Elizabeth Cady was from a wealthy family. When all her older brothers had died, her father often said to the, high achieving girl, "I wish you were a son." She married, the Abolitionist, Stanton against her father's will. Together they had seven children, which sometimes irritated the single Anthony, who thought the children slowed down Elizabeth. Stanton said of Susan, "She has kept me on the warpath with a spear at my back." Although they remained friends until the end, as they aged the two women's paths diverged. Elizabeth focused more on the bigger picture and existentialist issues. She wrote and published, "The Women's Bible". She believed that the Bible was used as a tool to wield influence over women and keep them subordinate. She pointed out passages that concurred that women were equal. In 1895 this was heresy. The book however, was a best seller and had seven printings in six months. But because she was not as single-minded, few today are aware of the tremendous contribution that Stanton made to Women's Suffrage. Although it was she that launched the Women's Movement in Seneca Falls, it was Anthony that was more focused and relentless. Anthony had one goal - and one goal only. And it was she that carried it forward. When Elizabeth died, Susan was devastated. They had been close friends from the moment of their first meeting - two minds with a common goal.

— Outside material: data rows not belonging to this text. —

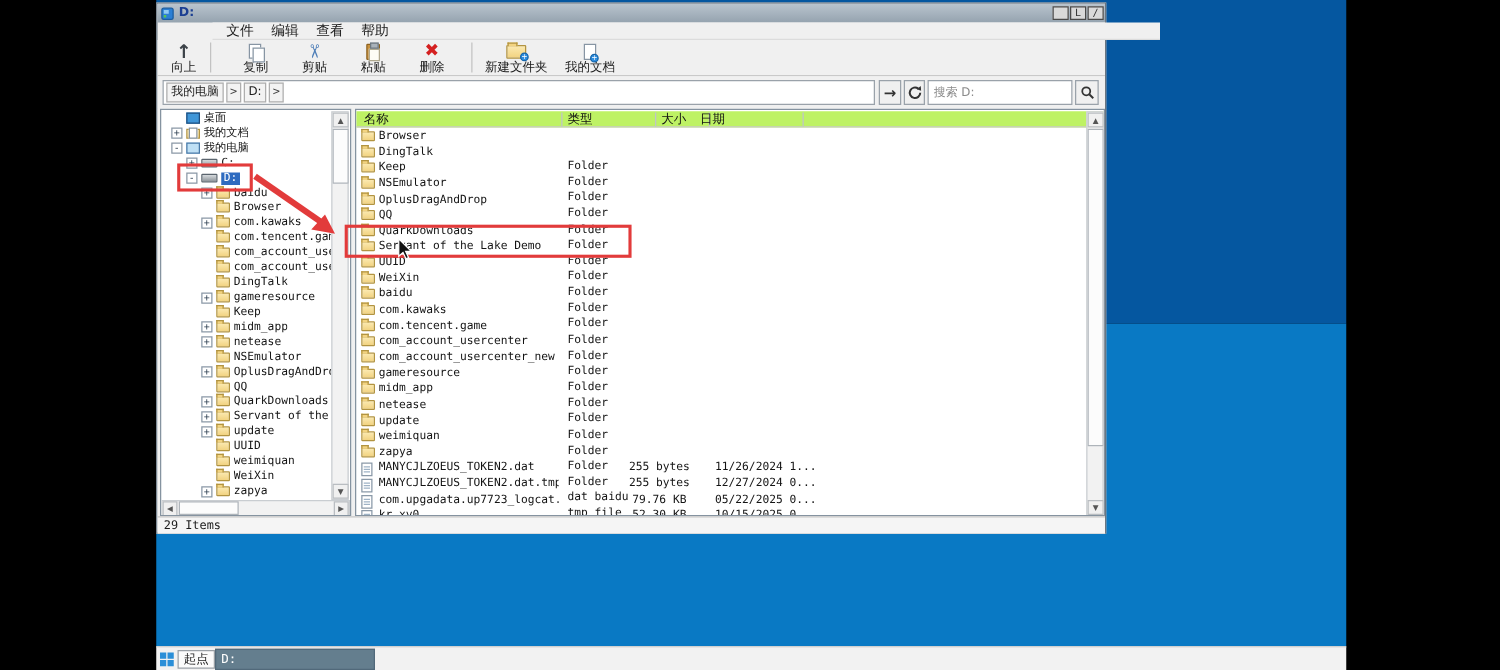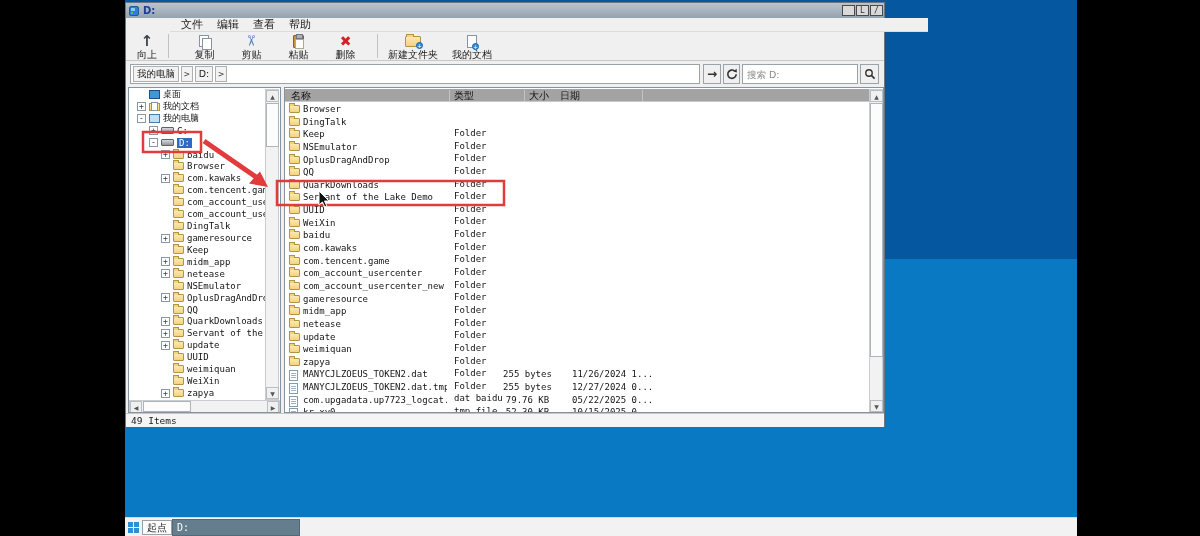--- a/index.html
+++ b/index.html
@@ -101,7 +101,7 @@
   .sb-thumb { position:absolute; background:#fcfcfc; border:1px solid #aeb4ba; }
 
   
-  .list-header { position:absolute; left:0; top:1px; width:598px; height:13px; background:#a3a3a3; border-bottom:1px solid #c9c9c9; }
+  .list-header { position:absolute; left:0; top:1px; width:598px; height:13px; background:#bef264; border-bottom:1px solid #c9c9c9; }
   .hcell { position:absolute; top:0; font-size:10px; color:#111; line-height:13px; }
   .hsep { position:absolute; top:1px; width:1px; height:11px; background:#bfc4c9; }
   .file-rows { position:absolute; left:0; top:15px; width:585px; height:310px; overflow:hidden; }

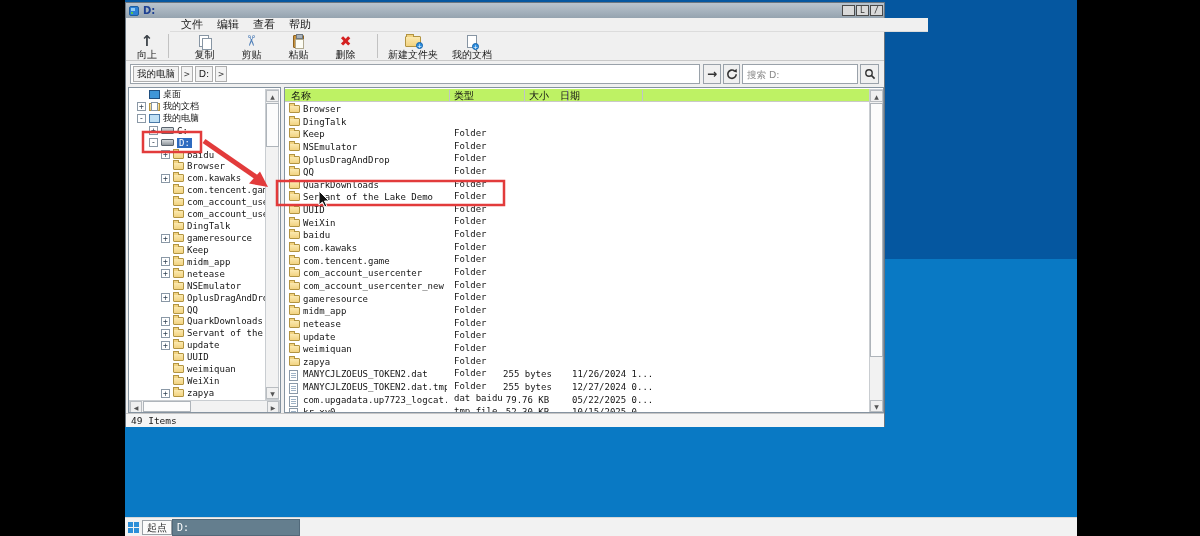--- a/index.html
+++ b/index.html
@@ -576,7 +576,7 @@
     </div>
 
     <div class="statusbar">
-      <div class="status-text">49 Items</div>
+      <div class="status-text">29 Items</div>
     </div>
   </div>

Anthony became ill following The National Suffrage Convention in Baltimore of 1906, part of which was to celebrate her eighty-sixth birthday. When she rose to give what she knew was her last speech, she pronounced that, "failure is impossible." She was ill and was taken home, where she passed away peacefully a month later on March 13th. One of Susan's friends stated, "On Sunday, about two hours before she became unconscious, I talked with Miss Anthony, and she said: 'To think I have had more than sixty years of hard struggle for a little liberty, and then to die without it seems so cruel." Fourteen years after her death, the 19th Amendment passed (word for word ) as she and Stanton had presented it 45 years before.

19th Amendment to the U.S. Constitution:
"The right of citizens of the United States to vote shall not be denied or abridged by the United States or by any State on account of sex. Congress shall have power to enforce this article by appropriate legislation."

Ken Burns produced a program for PBS that is wonderful - "The Story of Elizabeth Cady Stanton & Susan B. Anthony - Not for Ourselves Alone." (www.PBS.org) I believe it should be required viewing for every American student. The three- hour documentary illustrates the difficult struggles and prejudices these women endured to achieve for themselves and for future generations - the basic right of participating and having a voice in the government of the country in which they are citizens. When the bill passed through both houses in 1919, it needed to be ratified by 36 of the 48 states. It came down to one state - Tennessee - a single vote. Harry Burns, the youngest man in the legislature had come into the chamber with a red rose in his lapel, indicating a NO vote. But he also carried a letter in his pocket from his mother. It said, "Dear Son, …Vote for Suffrage and don't keep them in doubt……Don't forget to be a good boy." His YES vote ended 72 years of struggle for the vote for women. A wise man realizes the wisdom of his mother. She is a woman after all.